** DATA EXCERPTS follows **

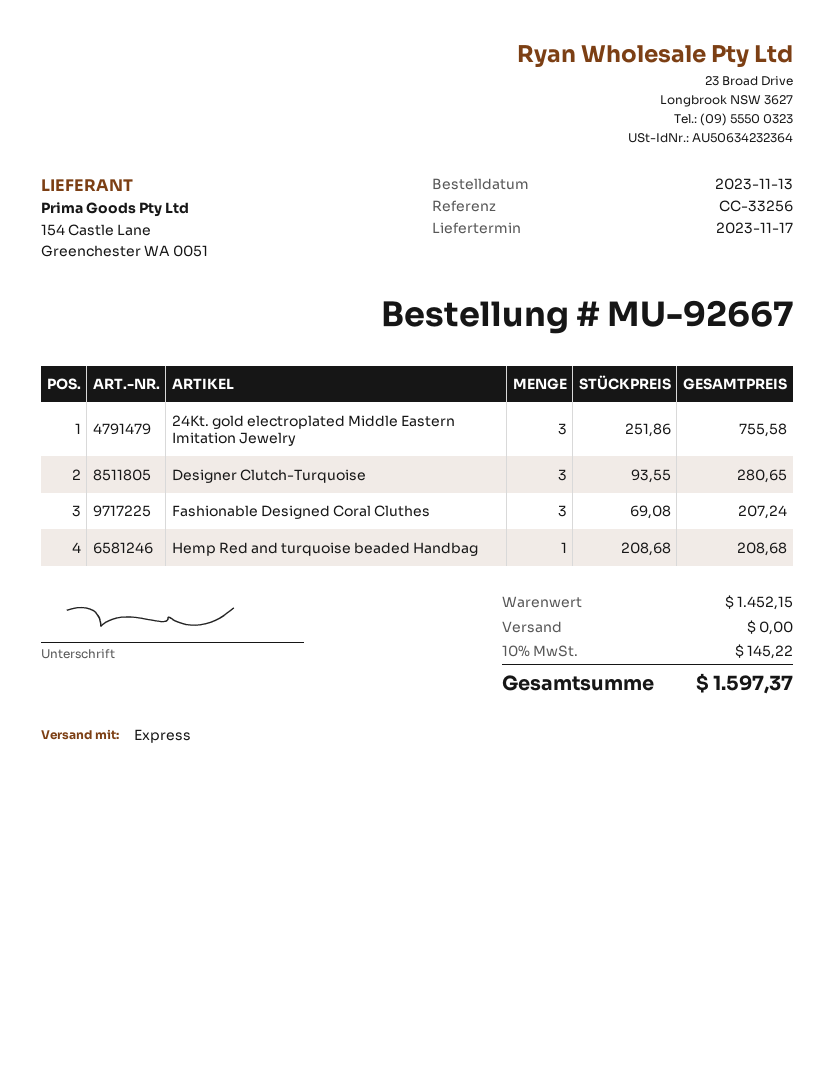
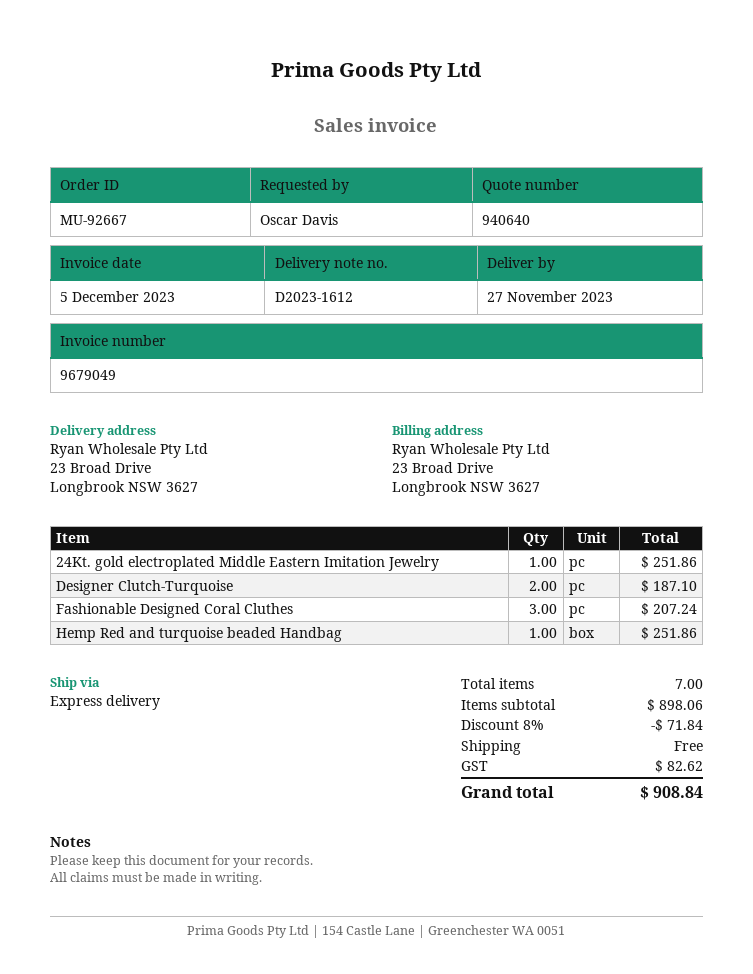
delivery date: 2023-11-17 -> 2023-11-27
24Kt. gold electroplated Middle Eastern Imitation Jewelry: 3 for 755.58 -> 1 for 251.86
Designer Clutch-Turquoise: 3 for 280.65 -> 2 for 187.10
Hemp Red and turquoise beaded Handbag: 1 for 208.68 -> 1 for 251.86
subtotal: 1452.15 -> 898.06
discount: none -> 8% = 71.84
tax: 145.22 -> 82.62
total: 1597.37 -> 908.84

** End of DATA EXCERPTS **

ASSIGNMENT → Could the data above be reproduced exactly, with the pictures left out?

EXERCISE RESULT →
delivery date: 2023-11-17 -> 2023-11-27
24Kt. gold electroplated Middle Eastern Imitation Jewelry: 3 for 755.58 -> 1 for 251.86
Designer Clutch-Turquoise: 3 for 280.65 -> 2 for 187.10
Hemp Red and turquoise beaded Handbag: 1 for 208.68 -> 1 for 251.86
subtotal: 1452.15 -> 898.06
discount: none -> 8% = 71.84
tax: 145.22 -> 82.62
total: 1597.37 -> 908.84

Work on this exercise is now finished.